How to reduce the carbon footprint of your tech stack (without Google)

Building an energy-efficient software stack

When we started out building emails.eco, we set out to create a full tech stack on a green web. With the help of the Green Web Foundation, we started from the foundations with a hosting provider. Our other challenge: we didn't want to build on one of the big baddies (Amazon, Google, Microsoft). Firstly, we were shocked to find that hosting suppliers are in short demand!

Success Awaits

We finally found a hosting company in Germany that runs on renewable energy and offers bare metal servers which was a good starting point for us. Building off that offering we could have gone down the route of installing the usual Linux based hosting environment with Docker, Kubernetes and so on but we decided to look at the energy efficiency of that stack and, combined with our needs, we decided to go another path.

FreeBSD and jails

Our stack is pretty simple. We have a bunch of elixir/phoenix apps plus some monitoring so spinning up a complete hosting environment for massive flexibility when we only run on a single physical server looked like a massive waste of resources. We installed FreeBSD and decided to build on top of FreeBSD jails, ZFS and all the other goodness that comes with the base operating system. The massive plus of that approach is that we don’t waste any energy with abstraction layers. FreeBSD jails are a thin permission layer around the FreeBSD kernel that doesn’t burn any CPU cycles for emulation like docker would and, because our setup is rather small, we don’t need the overhead of Kubernetes to add flexibility to a setup that only needs to change within hours not seconds.

Ansible for good old DevOps

To automate the setup we decided to put everything into Ansible as the good old workhorse in the industry. Having our entire setup in one config management system means we can change hosting companies within about an hour if we find one that has better carbon reporting. We can also add hosts in regions we currently under-serve as we add customers there.
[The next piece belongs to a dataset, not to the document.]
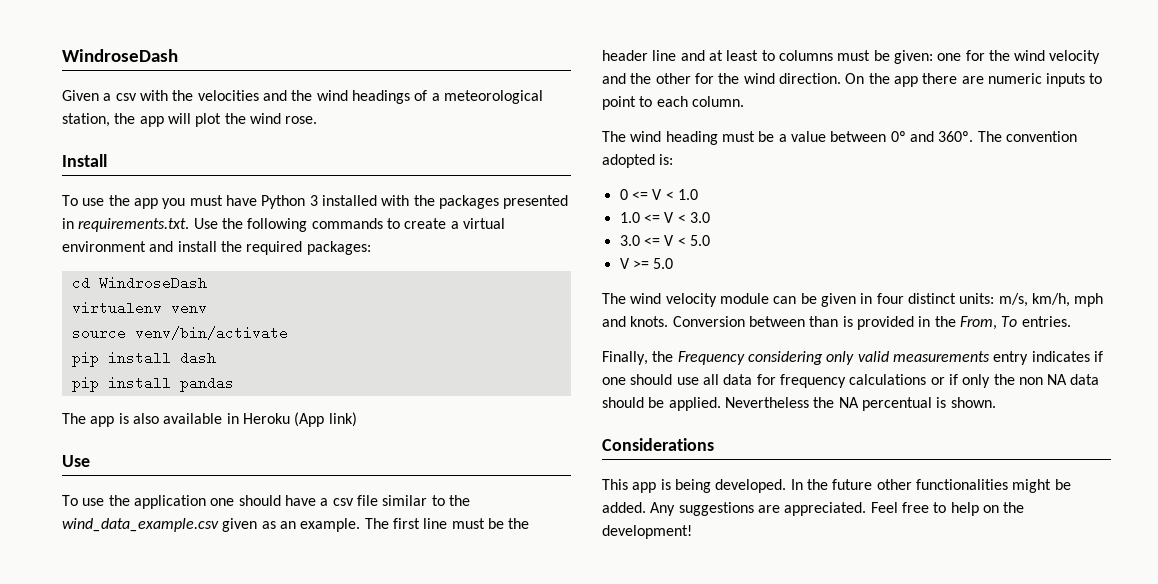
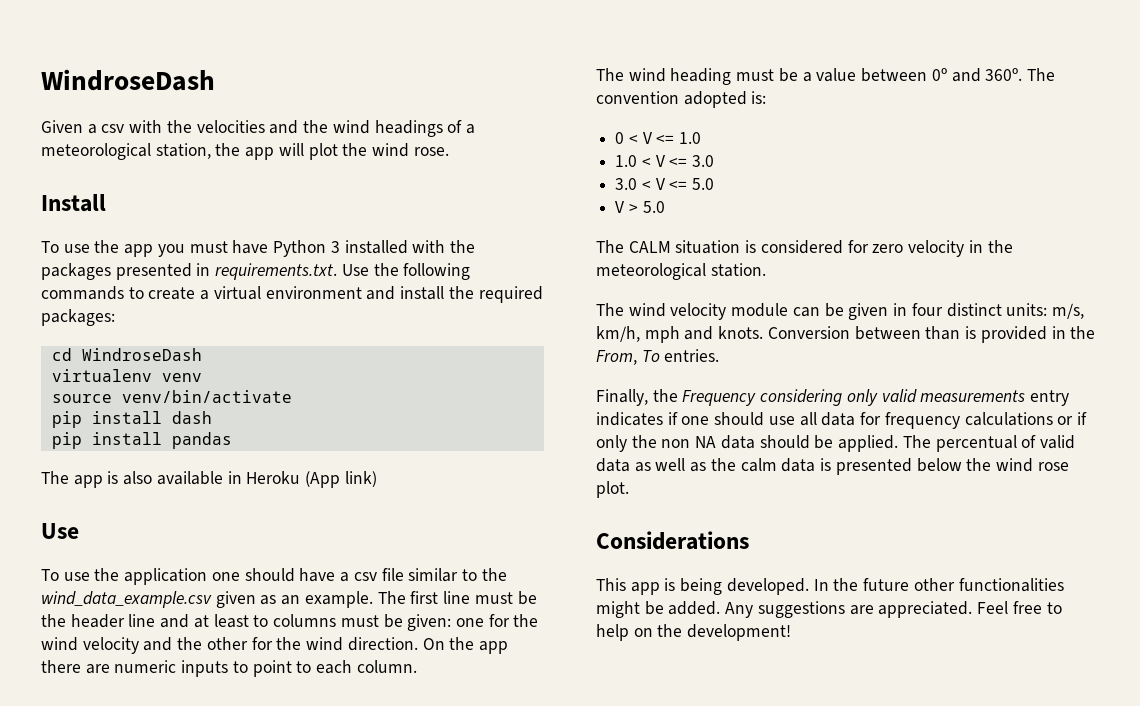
[631,189,674,200] <= V < -> [628,132,675,144] < V <=
[643,212,686,223] <= V < -> [641,155,688,167] < V <=
[643,235,686,246] <= V < -> [641,178,688,190] < V <=
[632,258,674,269] >= 5.0 -> [628,201,665,213] [596,240,1013,257] [596,263,766,280] > 5.0 // The CALM situation is considered for zero velocity in the meteorological station.
[724,397,996,411] Nevertheless the NA percentual is shown. -> [902,435,1075,452] [596,458,1069,475] [596,481,629,498] The percentual of valid data as well as the calm data is presented below the wind rose plot.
Finding a suitable hosting company is reduced to the value alignment with us because all we need on the tech side is an IP address to point our config management to. This gives us the flexibility to work with pretty much anyone. If you are interested in how we built that stack then check the blog frequently as we keep releasing snippets of Ansible config, parts of phoenix code, more in-depth reasons for design decisions and so on.

The final result

Ultimately we're now happy to say we not only have a zero-emissions stack, we also have an energy efficient one! We'll be preparing and publishing our carbon report next year.